• **Directions for this task**
Only those lines in the data below from the line containing "All HTTP responses" through the line containing "maze_client --create -r 10 -c 10", both included, should be restated word for word.

Segment Start: Material provided

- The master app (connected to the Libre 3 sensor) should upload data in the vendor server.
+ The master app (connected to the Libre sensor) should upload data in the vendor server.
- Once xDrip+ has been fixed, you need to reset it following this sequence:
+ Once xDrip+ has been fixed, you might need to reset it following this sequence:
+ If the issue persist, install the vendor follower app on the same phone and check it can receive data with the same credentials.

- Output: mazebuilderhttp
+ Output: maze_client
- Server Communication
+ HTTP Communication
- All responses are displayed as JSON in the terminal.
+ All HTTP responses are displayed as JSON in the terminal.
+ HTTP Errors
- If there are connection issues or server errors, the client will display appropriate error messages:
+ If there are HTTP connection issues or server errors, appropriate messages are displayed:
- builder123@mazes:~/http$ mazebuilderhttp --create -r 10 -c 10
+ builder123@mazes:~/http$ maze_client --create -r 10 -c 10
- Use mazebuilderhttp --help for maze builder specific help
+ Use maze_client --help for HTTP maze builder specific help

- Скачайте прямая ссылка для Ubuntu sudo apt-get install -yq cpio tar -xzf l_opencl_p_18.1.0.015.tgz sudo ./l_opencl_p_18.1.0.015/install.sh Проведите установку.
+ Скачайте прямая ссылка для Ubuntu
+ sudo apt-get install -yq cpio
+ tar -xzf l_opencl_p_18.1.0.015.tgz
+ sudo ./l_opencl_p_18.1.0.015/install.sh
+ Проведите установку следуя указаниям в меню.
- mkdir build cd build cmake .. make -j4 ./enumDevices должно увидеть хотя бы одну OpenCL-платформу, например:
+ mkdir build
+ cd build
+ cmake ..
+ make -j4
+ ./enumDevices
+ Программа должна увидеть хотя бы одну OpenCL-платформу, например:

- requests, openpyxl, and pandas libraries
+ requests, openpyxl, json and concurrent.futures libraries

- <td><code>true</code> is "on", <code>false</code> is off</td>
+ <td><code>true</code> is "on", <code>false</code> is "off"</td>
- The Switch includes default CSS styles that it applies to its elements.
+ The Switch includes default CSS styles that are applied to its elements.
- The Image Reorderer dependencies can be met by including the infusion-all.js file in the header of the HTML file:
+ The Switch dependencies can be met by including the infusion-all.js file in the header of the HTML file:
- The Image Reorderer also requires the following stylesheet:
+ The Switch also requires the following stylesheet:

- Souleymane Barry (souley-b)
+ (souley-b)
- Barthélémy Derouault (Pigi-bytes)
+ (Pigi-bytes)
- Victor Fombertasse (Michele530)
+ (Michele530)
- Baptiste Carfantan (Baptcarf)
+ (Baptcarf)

Segment End: Material provided

• **Exercise answer**
+ All HTTP responses are displayed as JSON in the terminal.
+ HTTP Errors
- If there are connection issues or server errors, the client will display appropriate error messages:
+ If there are HTTP connection issues or server errors, appropriate messages are displayed:
- builder123@mazes:~/http$ mazebuilderhttp --create -r 10 -c 10
+ builder123@mazes:~/http$ maze_client --create -r 10 -c 10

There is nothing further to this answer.